Image result for helicopter round up Australia

Helicopters used for cattle (and camel) round up are flown very low and the job can be quite dangerous. To watch a helicopter round up is to experience a rollercoaster of excitement.

Many years ago, in the 1800’s, Australia imported a small number of camels and Afghani cameleers to manage them. They provided transport into the outback before there were roads or any other form of communication. When road trains, railways and aircraft began to be developed the need for the camels ceased and they were allowed to run wild. And they bred! Now the Australian outback is being overrun with camels, very big and very healthy camels, so it came about that some Australians began to round up camels and export them to the Middle East. I know the bloke who started this and he has described to me what it was like when it all began. Of course the business was quite speculative then and has had periods of no activity.

The camels have been exported for use in racing and for slaughtering for their meat. But Australia still has far too many camels in country that was never meant for them.  They muddy water holes and make them unavailable for the animals that would normally use them, so efforts are being made to bring the camel population down to a manageable number.

The Afghani cameleers brought Islam to Australia and as a result we have hundreds of mosques here, many of them much older than most Australians would believe.

Image result for number of mosques in australia

Australian Mosque, built sometime between 1861 and 1882. It has been abandoned for a long time now.

Here is a much more modern and still used mosque in a Sydney suburb:

The interior of this mosque is quite beautiful, spectacular.

Australia is, and has long been, a very culturally diverse country, a fact that I revel in and greatly enjoy.

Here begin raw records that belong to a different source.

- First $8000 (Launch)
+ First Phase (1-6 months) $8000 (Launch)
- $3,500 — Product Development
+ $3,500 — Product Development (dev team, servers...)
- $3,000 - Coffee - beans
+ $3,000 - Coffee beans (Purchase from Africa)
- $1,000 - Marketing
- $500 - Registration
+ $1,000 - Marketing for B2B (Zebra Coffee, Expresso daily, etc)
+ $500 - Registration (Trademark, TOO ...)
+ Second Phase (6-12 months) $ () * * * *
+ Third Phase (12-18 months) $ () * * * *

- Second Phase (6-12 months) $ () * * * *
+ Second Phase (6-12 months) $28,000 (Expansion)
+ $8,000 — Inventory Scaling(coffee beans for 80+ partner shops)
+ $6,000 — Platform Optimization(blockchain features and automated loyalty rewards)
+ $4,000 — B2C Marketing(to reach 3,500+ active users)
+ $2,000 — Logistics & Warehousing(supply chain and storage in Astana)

There are quite a few descendants of the original cameleers living in Australia now.

The Sun and Australia

When European artists first came to Australia they noticed that the Australian sun provided a different, brighter light.  This light was captured in many paintings completed by these artists.  Sunlight in Australia remains uncommonly bright and is often noticed by visitors from the northern hemisphere.  Australian sunlight affects life here in many ways, similarly to everywhere else but with more strength and magnified effects.

As poet Dorothea MacKellar wrote in her best known work My Country Australia is a wide brown country.  Your can hear the poem here read by the author herself:

I have lived in Australia all my fairly long life and I perfectly understand the poem because I have lived every part of it.  Australia is often an absolute delight to the senses but can also be terrifying, capricious in ways that are not known in other countries.

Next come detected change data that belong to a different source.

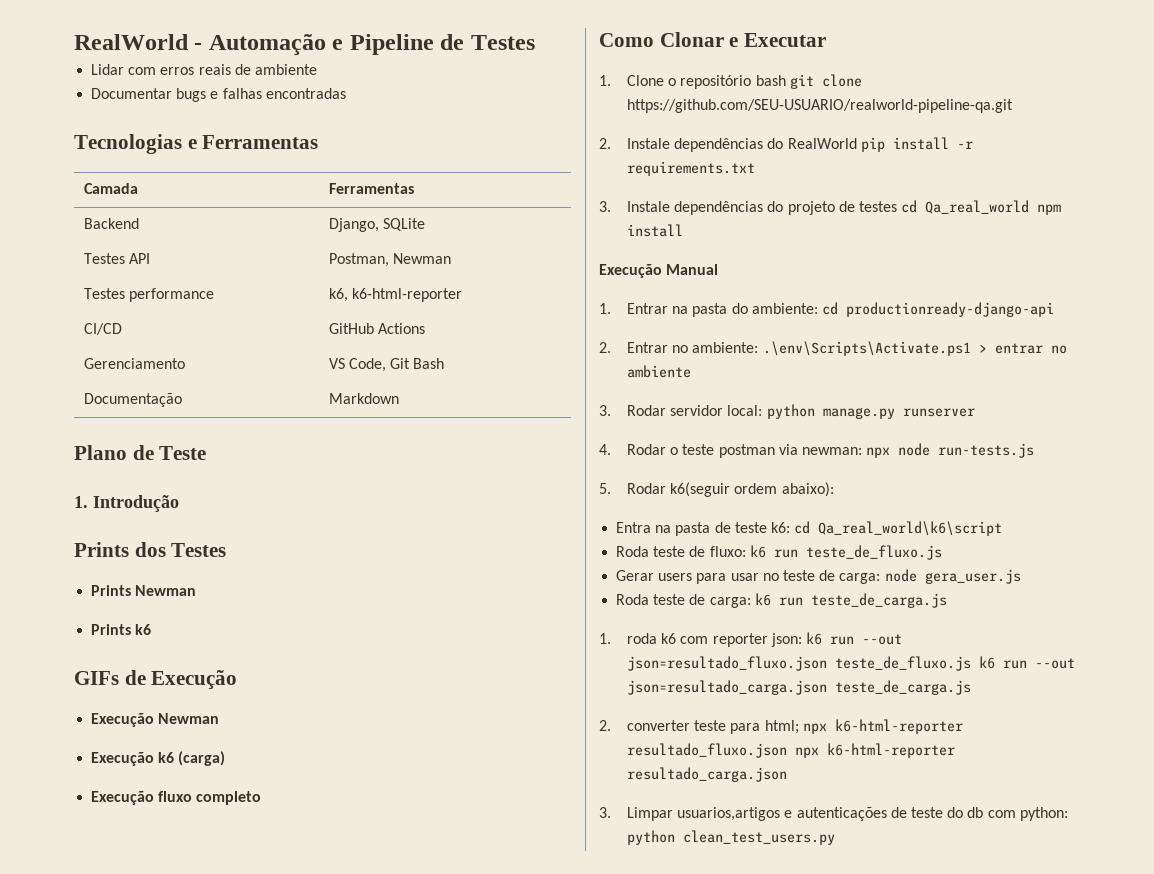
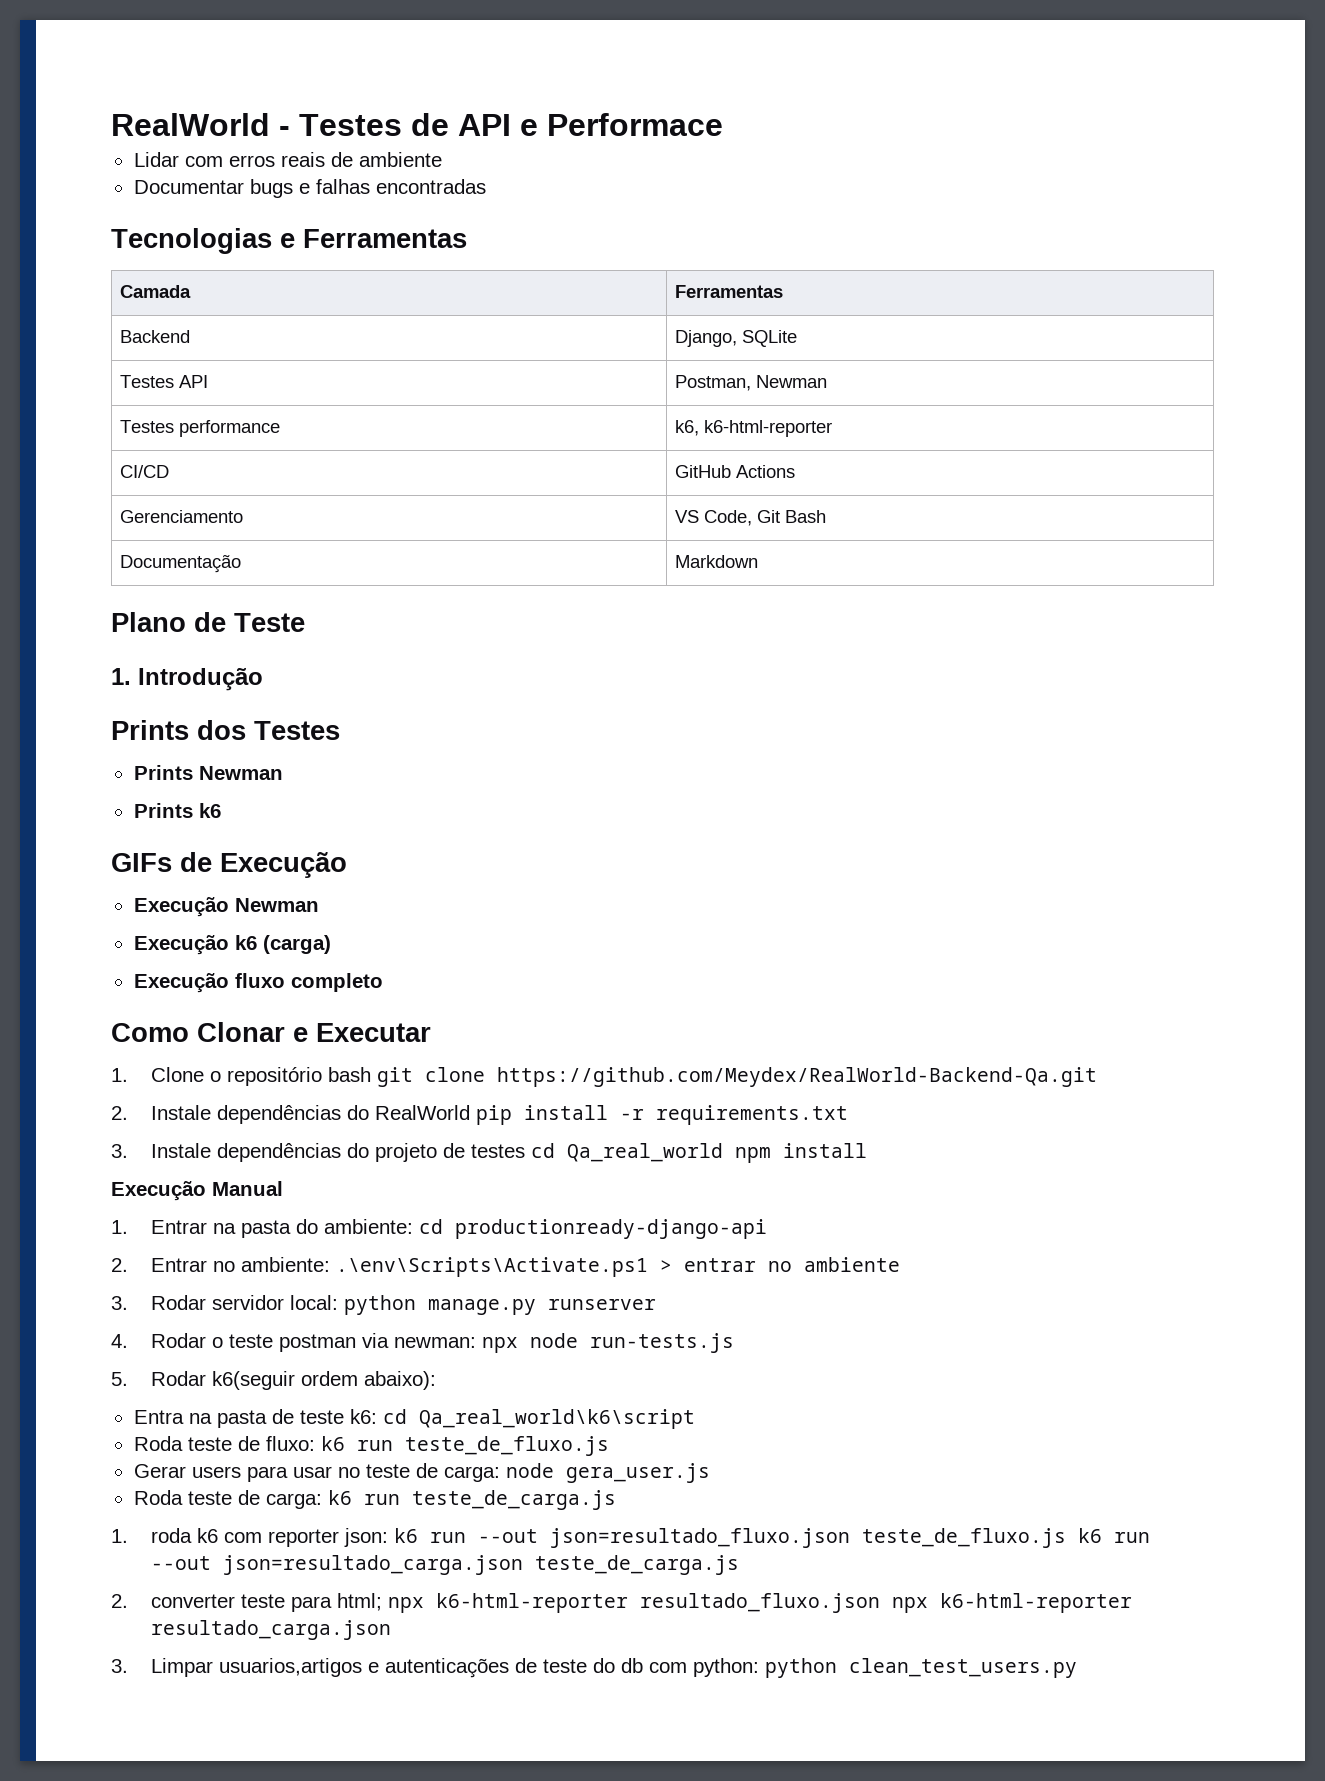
- RealWorld - Automação e Pipeline de Testes
+ RealWorld - Testes de API e Performace
- 1. Clone o repositório bash git clone https://github.com/SEU-USUARIO/realworld-pipeline-qa.git
+ 1. Clone o repositório bash git clone https://github.com/Meydex/RealWorld-Backend-Qa.git

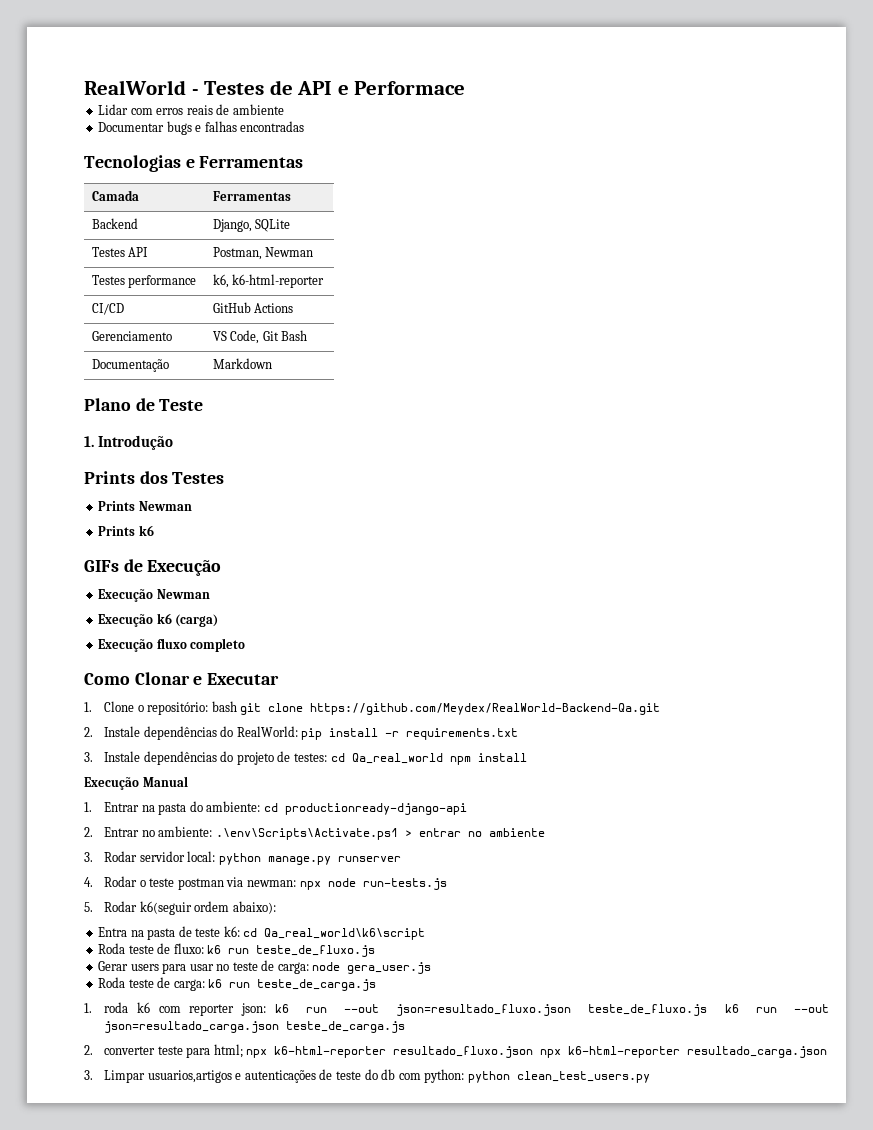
- 1. Clone o repositório bash git clone https://github.com/Meydex/RealWorld-Backend-Qa.git
+ 1. Clone o repositório: bash git clone https://github.com/Meydex/RealWorld-Backend-Qa.git
- 2. Instale dependências do RealWorld pip install -r requirements.txt
+ 2. Instale dependências do RealWorld: pip install -r requirements.txt
- 3. Instale dependências do projeto de testes cd Qa_real_world npm install
+ 3. Instale dependências do projeto de testes: cd Qa_real_world npm install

Australia’s forests are made up mostly of many varieties of eucalyptus trees and these burn hotter than other tree species and are therefore harder to fight and they spread rapidly.  Rain sometimes falls in sufficient quantity to reinvigorate the inland sea which is now represented by the mostly dry Kati Thanda (Lake Eyre).  after heavy rains in the NT and Queensland the Diamantina and other rivers begin to flow and after some weeks the water may reach Kati Thanda.  At Kati Thanda the dry salt is covered with water and millions of water birds converge to begin a breeding frenzy.  When the lake eventually dries again tens of thousands of chicks will die as their parents disperse over Australia.

Australia has migratory birds that fly from the northern hemisphere to feed and return north to breed but there are also bird species that migrate within Australia.  Unlike similar birds in other regions these migratory birds do not follow established routes.  Because Australia’s rains are so variable they follow the water, wherever it goes.  Sometimes a few of these birds make it as far as New Zealand.

Sometimes Australia’s sun is a great burden, driving fires and flooding rains.  We have the highest rates of skin cancer in the world, not a thing to be proud of!  But we have mostly learned to live in our country and while Australia has many animals and insects that can kill we actually enjoy a better rate of personal safety than many other countries.